Un nombre croissant de dirigeants de PME dans l'UE approchent de la retraite, sans successeur désigné. Cette situation pourrait avoir un impact sur des millions d'entreprises au cours de la prochaine décennie, explique la Commission. Et « en l'absence d'acquéreurs européens, les entreprises européennes stratégiques risquent d'être de plus en plus souvent rachetées par des concurrents et des investisseurs étrangers ».
La nouvelle recommandation modernise un outil de 1994 et met davantage l'accent sur la sensibilisation, les mesures juridiques et fiscales, les plateformes numériques de mise en relation entre acheteurs et vendeurs ainsi que sur une coopération coordonnée au niveau de l'UE, explique la Commission.
Elle encourage les États membres à réduire les obstacles administratifs, juridiques et fiscaux aux transferts transfrontaliers d'entreprises. Il est également recommandé de développer des programmes de financement et de formation spécifiques afin d'élargir le vivier de successeurs et d'entrepreneurs potentiels.

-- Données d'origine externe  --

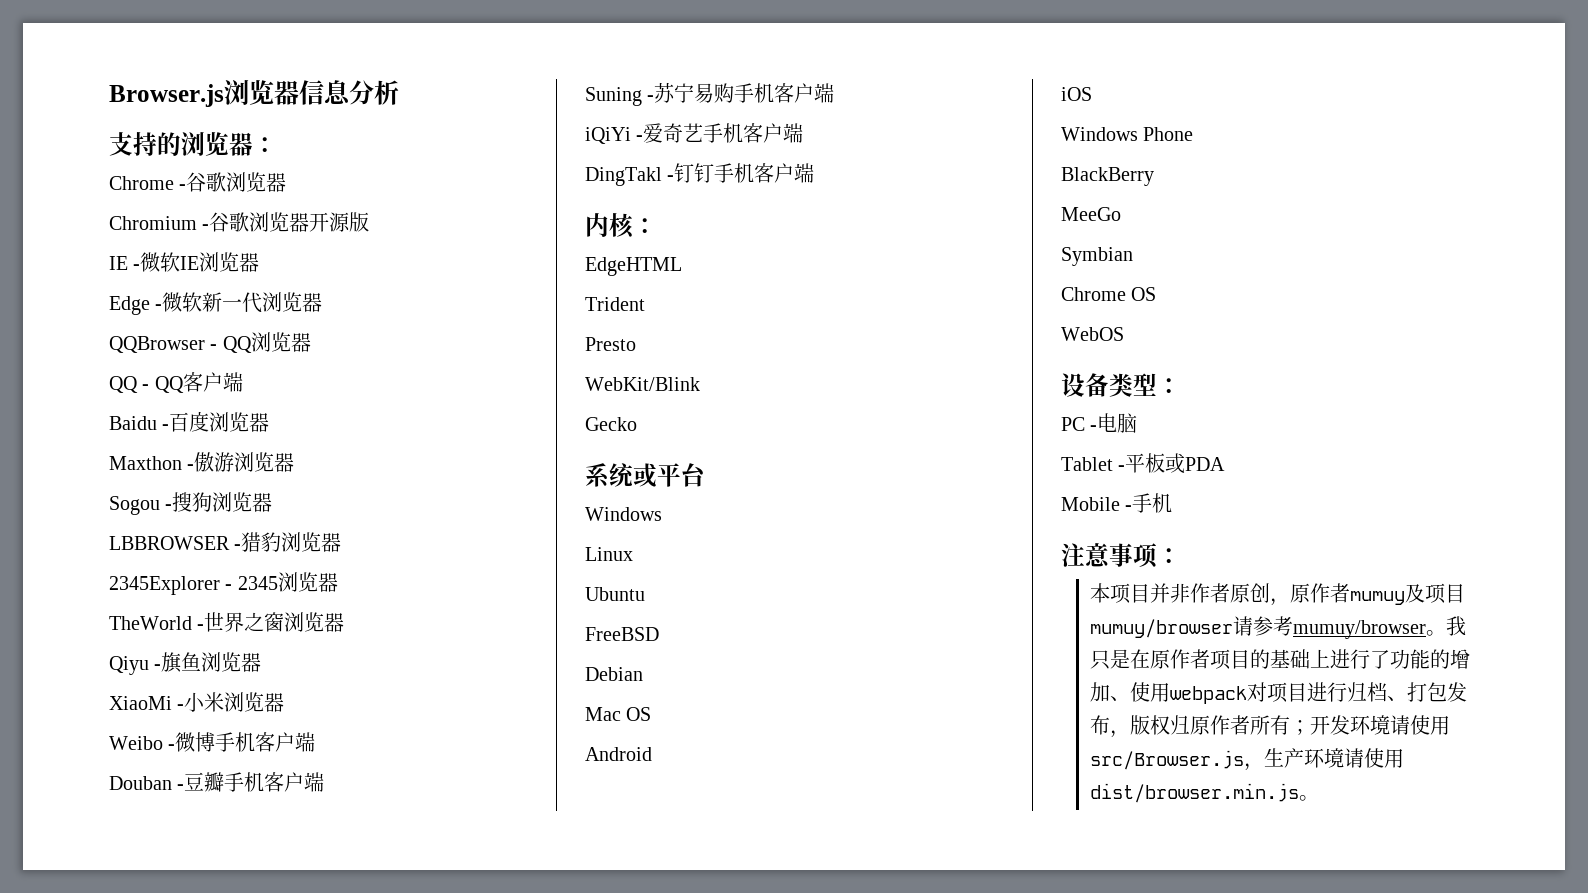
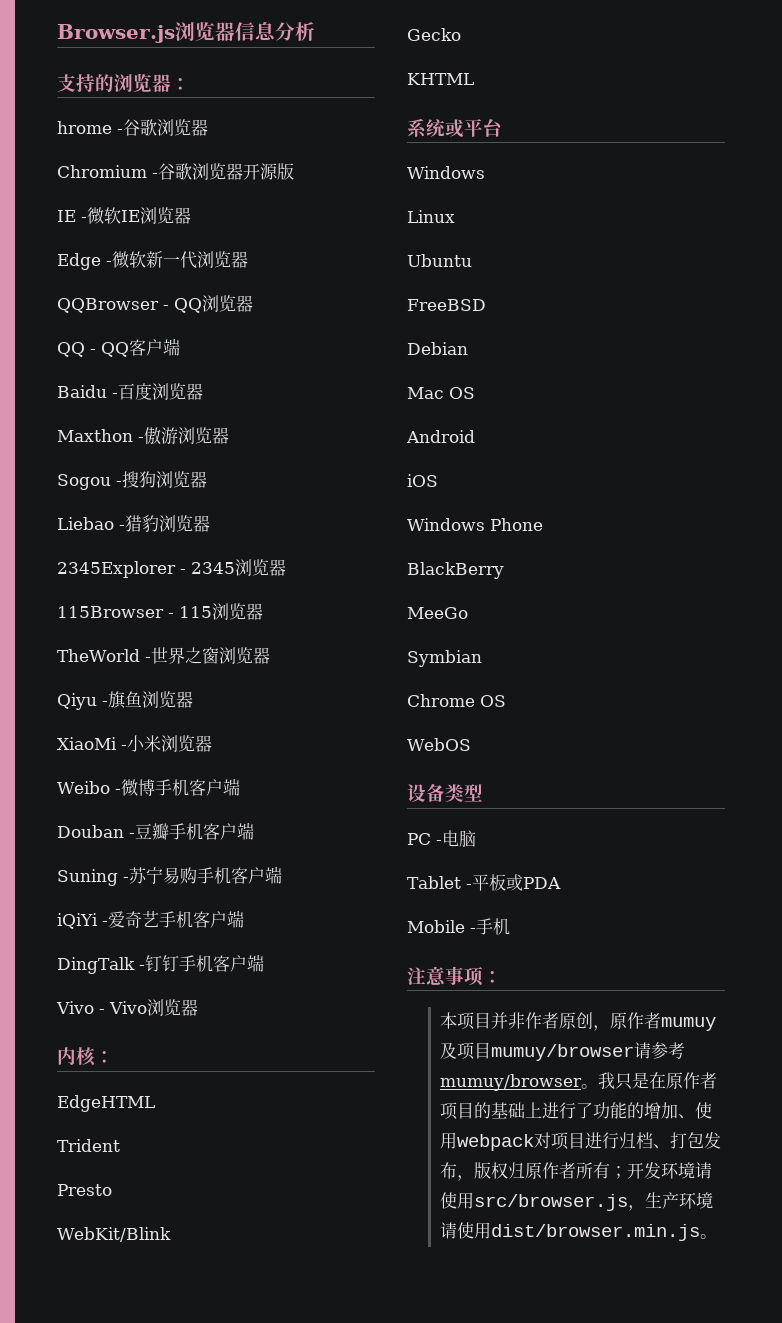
- Chrome -谷歌浏览器
+ hrome -谷歌浏览器
- LBBROWSER -猎豹浏览器
+ Liebao -猎豹浏览器
+ 115Browser - 115浏览器
- DingTakl -钉钉手机客户端
+ DingTalk -钉钉手机客户端
+ Vivo - Vivo浏览器
+ KHTML
- 设备类型：
+ 设备类型
- 我只是在原作者项目的基础上进行了功能的增加、使用webpack对项目进行归档、打包发布，版权归原作者所有；开发环境请使用src/Browser.js，生产环境请使用dist/browser.min.js。
+ 我只是在原作者项目的基础上进行了功能的增加、使用webpack对项目进行归档、打包发布，版权归原作者所有；开发环境请使用src/browser.js，生产环境请使用dist/browser.min.js。

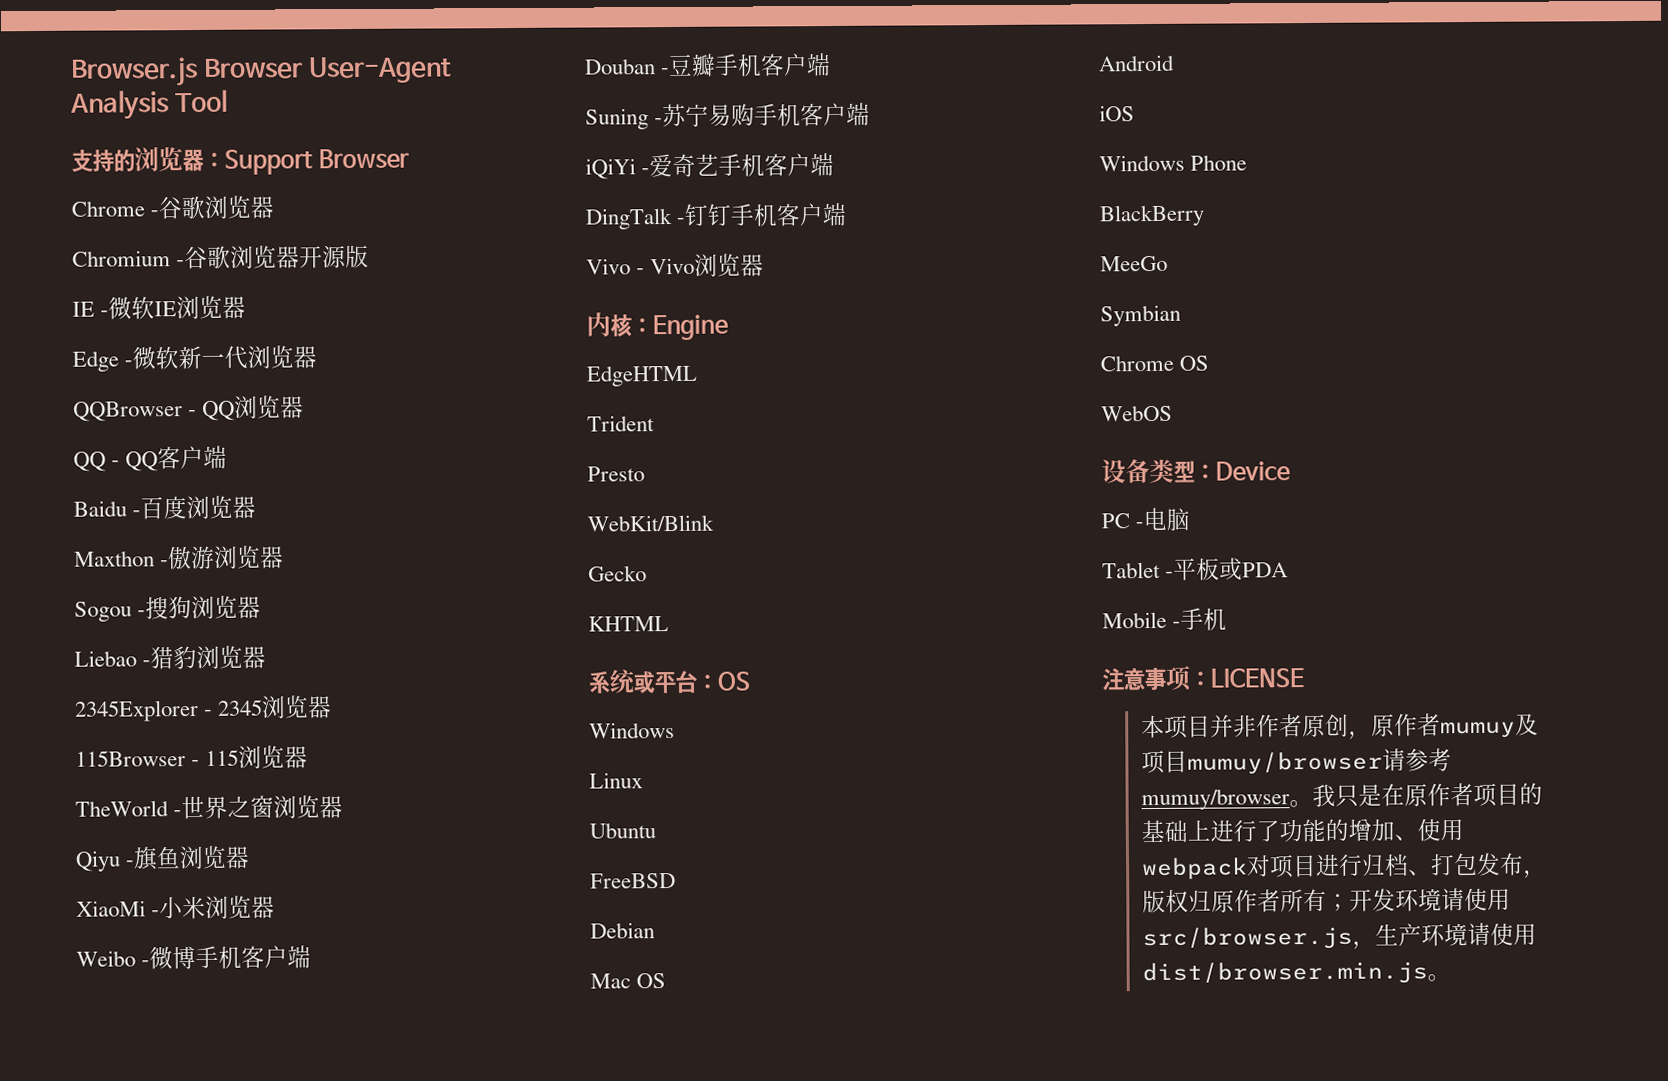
- Browser.js浏览器信息分析
+ Browser.js Browser User-Agent Analysis Tool
- 支持的浏览器：
- hrome -谷歌浏览器
+ 支持的浏览器：Support Browser
+ Chrome -谷歌浏览器
- 内核：
+ 内核：Engine
- 系统或平台
+ 系统或平台：OS
- 设备类型
+ 设备类型：Device
- 注意事项：
+ 注意事项：LICENSE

Le projet de recommandation préconise entre autres, en cas de décès d'un associé ou du dirigeant, d’établir le principe selon lequel la société en nom collectif peut être maintenue en activité, permettant aux associés survivants de décider de la poursuite de l'activité avec ou sans la participation des héritiers du défunt, tout en garantissant le juste remboursement de la part de ce dernier ; le contrat de société peut déroger à ce principe de poursuite de l'activité.
Lorsque la contradiction éventuelle entre le contrat de société et les dispositions testamentaires ou successorales n'est pas résolue, la recommandation propose aux pays membres d’introduire dans leur législation nationale une disposition prévoyant la primauté du contrat de société sur les actes unilatéraux de l'un des associés.
Il convient aussi de veiller à ce que le remboursement de la part du défunt ainsi que le versement d'une indemnité aux héritiers minoritaires ne compromettent pas la viabilité de la PME.